NOVELTY AND PROFUNDITY

The old waka — “five-line” verse in English, as opposed to “three-line verse” — was much more formal than hokku — formal in language and subject matter.

In fact, hokku developed as a kind of reaction to the formality and elegance of waka, by mixing in the commonplace and earthy.  That was what gave hokku its “playful” nature, which was essentially the old meaning of haikai, the formal name for the linked verse practice in which the hokku was the opening verse.

All of that would mean little to us today, were it not for the fact that numbers of old hokku show that deliberate mixing of formal and playful elements, a mixture that still affects how we write.

Waka inherited certain seasonal phrases and concepts from old Chinese verse.  It used such phrases again and again to set the proper tone.

But hokku took those elegant, meaning-packed phrases, and added something unexpected and much more ordinary, and it was the surprise of this mixture of “high and low” that was part of the appeal of hokku in contrast to the formality of waka.

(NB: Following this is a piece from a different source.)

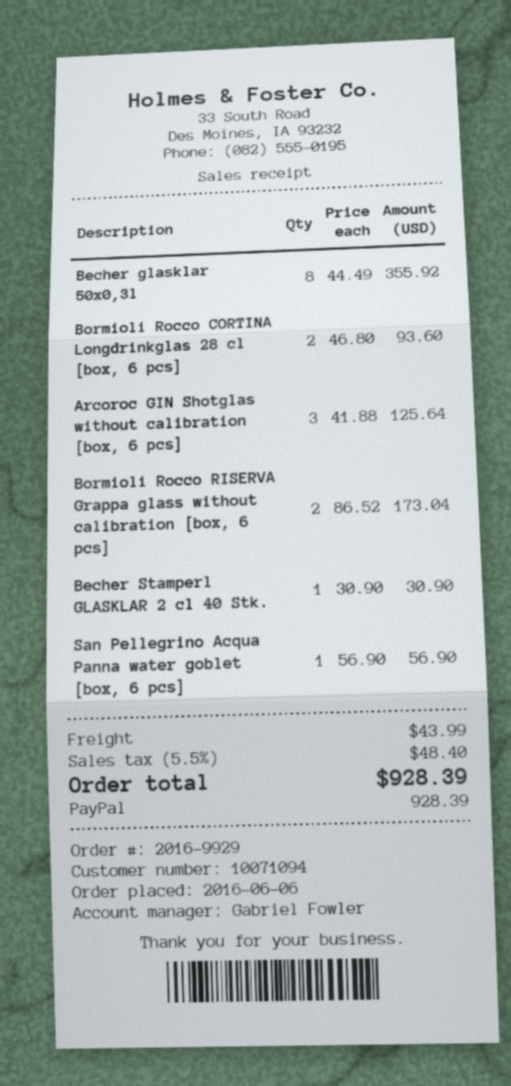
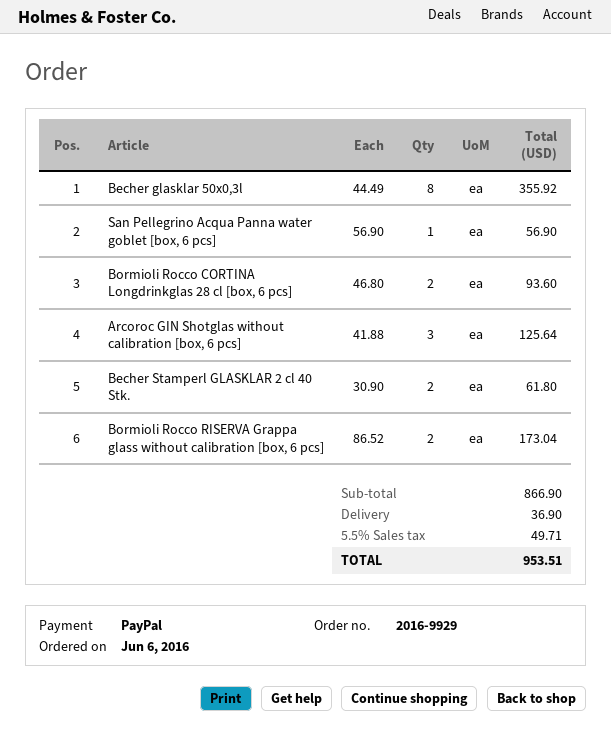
Becher Stamperl GLASKLAR 2 cl 40 Stk.: 1 x 30.90 = 30.90 -> 2 x 30.90 = 61.80
shipping: 43.99 -> 36.90
tax: 5.5% = 48.40 -> 5.5% = 49.71
total: 928.39 -> 953.51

Issa, for example, begins with one of those aesthetic, waka-appropriate seasonal settings — “In the spring rain…”  — yet here is what he does with it:

In the spring rain,
The beautiful maiden gives
A huge yawn.

Readers in those days were familiar with the associations of “spring rain,” and of course beautiful, elegant women had long been an acceptable topic in the old Chinese verse that influenced waka — but giving the girl a “huge yawn” — well, that is entirely the playfulness of hokku.

There are quite a few of these seasonal topics, which had their own associations in the “high verse” of waka.  One of the most common is “the autumn wind.”

The autumn wind is associated with loneliness and desolation and the ending of things, and was certainly appropriate for the formality of waka, which often emphasized transience and a kind of wistful sadness, but hokku brings it right down to earth:

Meeting the cow
I sold last year;
The autumn wind.

 There is a jolt between the old “waka” associations of the autumn wind and the very commonplace event of meeting not a lover, not a beautiful woman — but a cow! And yet this verse by Hyakuchi manages to show us something deep and profound in an event that would not have been mentioned in waka.

This mixing of the season-associated phrases standard in waka with the ordinary, day-to-day things and events of life — that was the genius of hokku.  Suddenly the meeting of a cow became as significant — or even more significant — than a courtier longing for a departed love as the autumn wind was blowing.  People could finally see the depth and profundity that was all around them but had previously gone unnoticed.

If the contrast of elegant and ordinary had been all there was to hokku, it would have soon lost its interest once the “shock of the new” became old news.  But it was the new perception of depth and profundity in ordinary events and things that gave hokku its staying power.  And that is what keeps it alive even today.